Web document revisions
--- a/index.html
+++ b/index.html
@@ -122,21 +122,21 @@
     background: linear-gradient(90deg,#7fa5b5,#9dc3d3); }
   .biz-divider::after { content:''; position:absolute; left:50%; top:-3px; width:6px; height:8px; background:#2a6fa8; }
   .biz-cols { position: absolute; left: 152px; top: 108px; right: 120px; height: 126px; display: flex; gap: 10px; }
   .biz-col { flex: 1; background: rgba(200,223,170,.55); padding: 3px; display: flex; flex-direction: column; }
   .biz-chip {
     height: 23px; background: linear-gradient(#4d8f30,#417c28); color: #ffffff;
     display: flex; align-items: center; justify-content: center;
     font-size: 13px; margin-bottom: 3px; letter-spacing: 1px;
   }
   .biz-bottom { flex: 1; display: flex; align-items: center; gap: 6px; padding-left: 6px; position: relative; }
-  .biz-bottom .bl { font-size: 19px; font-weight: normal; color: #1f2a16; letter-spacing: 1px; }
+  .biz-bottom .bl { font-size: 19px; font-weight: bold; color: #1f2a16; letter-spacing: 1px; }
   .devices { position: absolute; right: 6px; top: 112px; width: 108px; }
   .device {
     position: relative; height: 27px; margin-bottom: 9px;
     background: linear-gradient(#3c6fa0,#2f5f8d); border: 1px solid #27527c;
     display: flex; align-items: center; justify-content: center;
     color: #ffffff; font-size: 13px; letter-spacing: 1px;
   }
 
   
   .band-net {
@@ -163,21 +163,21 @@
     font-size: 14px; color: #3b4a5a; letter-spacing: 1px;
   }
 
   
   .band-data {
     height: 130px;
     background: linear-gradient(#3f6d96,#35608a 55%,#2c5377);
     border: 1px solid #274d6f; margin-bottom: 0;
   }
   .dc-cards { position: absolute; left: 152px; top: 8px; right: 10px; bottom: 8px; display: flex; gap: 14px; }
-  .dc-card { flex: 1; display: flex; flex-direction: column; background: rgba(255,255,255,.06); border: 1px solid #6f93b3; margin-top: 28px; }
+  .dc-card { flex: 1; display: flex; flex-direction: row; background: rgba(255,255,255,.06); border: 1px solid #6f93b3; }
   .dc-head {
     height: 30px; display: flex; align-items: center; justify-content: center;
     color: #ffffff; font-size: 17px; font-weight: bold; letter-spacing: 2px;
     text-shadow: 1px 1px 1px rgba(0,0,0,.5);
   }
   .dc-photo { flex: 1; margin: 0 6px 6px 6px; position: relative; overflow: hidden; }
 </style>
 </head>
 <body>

==

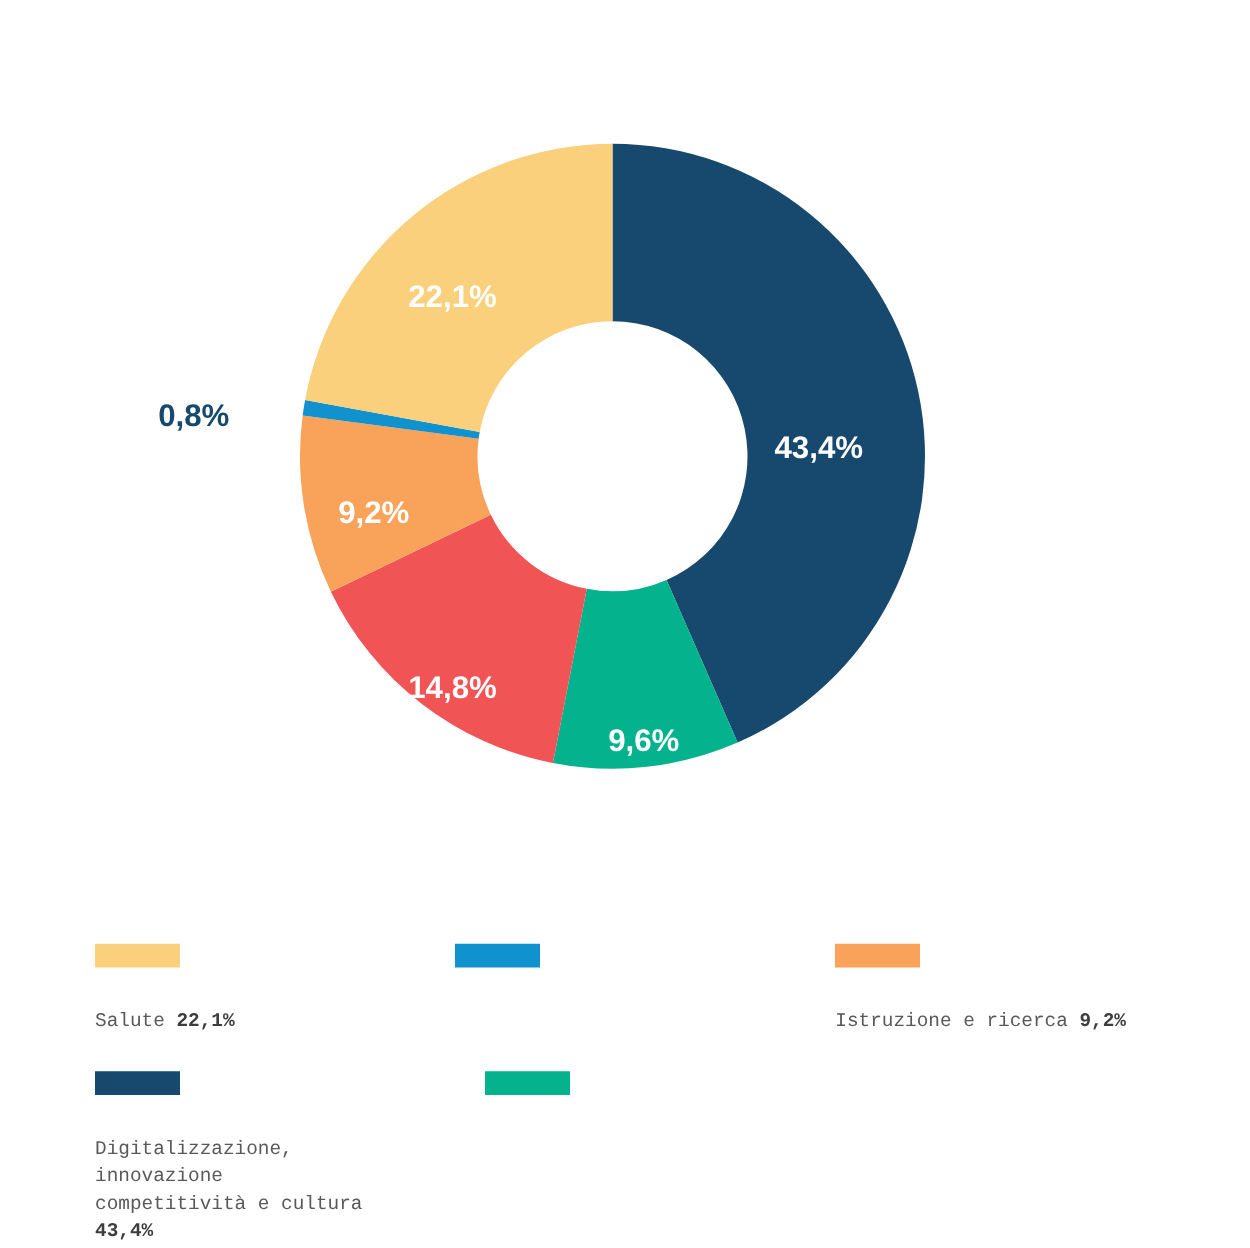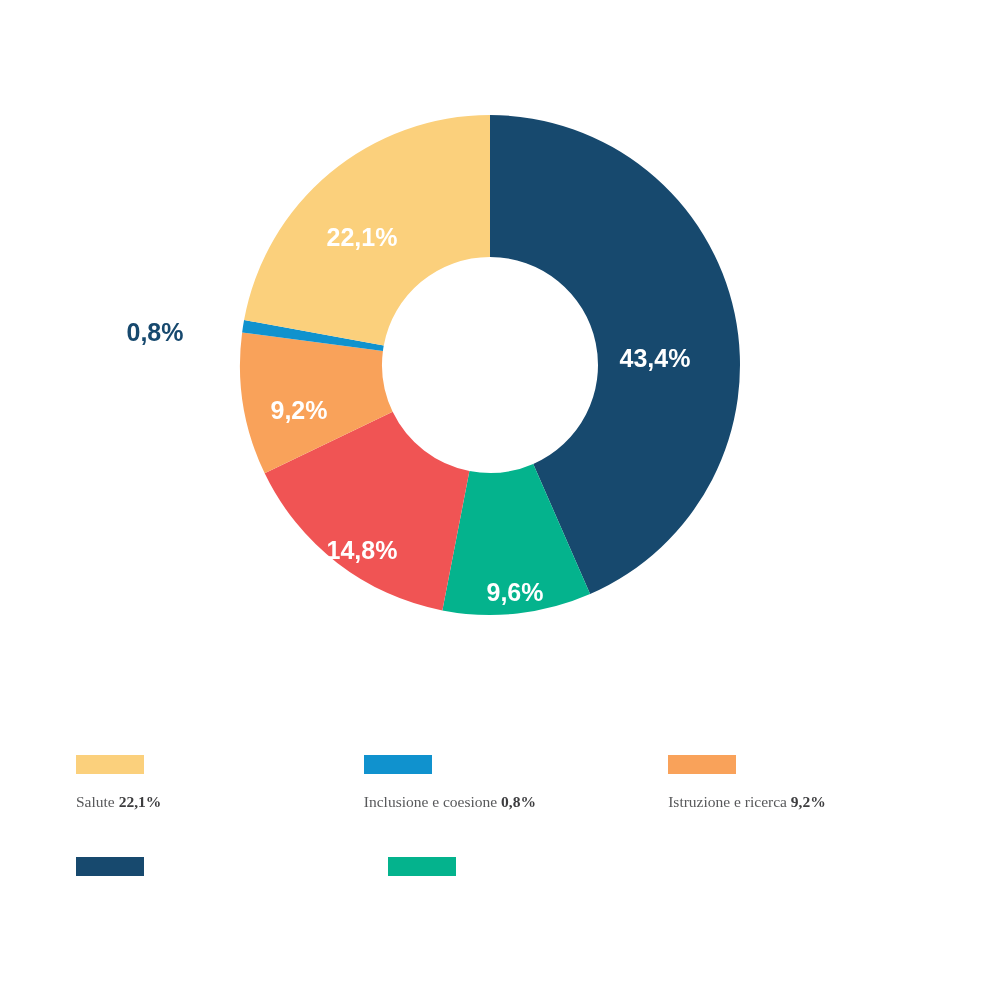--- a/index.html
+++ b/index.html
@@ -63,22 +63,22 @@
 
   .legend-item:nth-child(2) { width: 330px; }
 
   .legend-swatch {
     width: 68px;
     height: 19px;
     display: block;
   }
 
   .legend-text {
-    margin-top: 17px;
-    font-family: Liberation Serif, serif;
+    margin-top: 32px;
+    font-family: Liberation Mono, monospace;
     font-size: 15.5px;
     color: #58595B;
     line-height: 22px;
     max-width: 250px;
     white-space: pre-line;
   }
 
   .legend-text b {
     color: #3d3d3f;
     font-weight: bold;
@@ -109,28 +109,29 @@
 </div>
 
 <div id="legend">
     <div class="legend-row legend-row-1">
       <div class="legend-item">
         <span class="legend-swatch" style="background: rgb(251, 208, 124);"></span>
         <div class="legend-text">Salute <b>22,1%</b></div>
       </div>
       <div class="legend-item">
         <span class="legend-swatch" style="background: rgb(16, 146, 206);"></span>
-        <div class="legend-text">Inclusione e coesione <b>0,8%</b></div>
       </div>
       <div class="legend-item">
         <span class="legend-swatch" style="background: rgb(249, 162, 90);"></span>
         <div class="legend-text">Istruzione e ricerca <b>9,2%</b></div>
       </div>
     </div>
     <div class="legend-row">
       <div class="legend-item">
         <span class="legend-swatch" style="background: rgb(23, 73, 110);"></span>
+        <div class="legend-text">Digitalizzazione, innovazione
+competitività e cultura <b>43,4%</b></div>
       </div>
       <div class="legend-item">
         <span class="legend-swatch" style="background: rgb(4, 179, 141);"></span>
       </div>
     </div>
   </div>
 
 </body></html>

*Exercise*. Lines that hold the word "style" are the ones to copy from the entries above.

*Response to the exercise*.
 </style>
         <span class="legend-swatch" style="background: rgb(251, 208, 124);"></span>
         <span class="legend-swatch" style="background: rgb(16, 146, 206);"></span>
         <span class="legend-swatch" style="background: rgb(249, 162, 90);"></span>
         <span class="legend-swatch" style="background: rgb(23, 73, 110);"></span>
         <span class="legend-swatch" style="background: rgb(4, 179, 141);"></span>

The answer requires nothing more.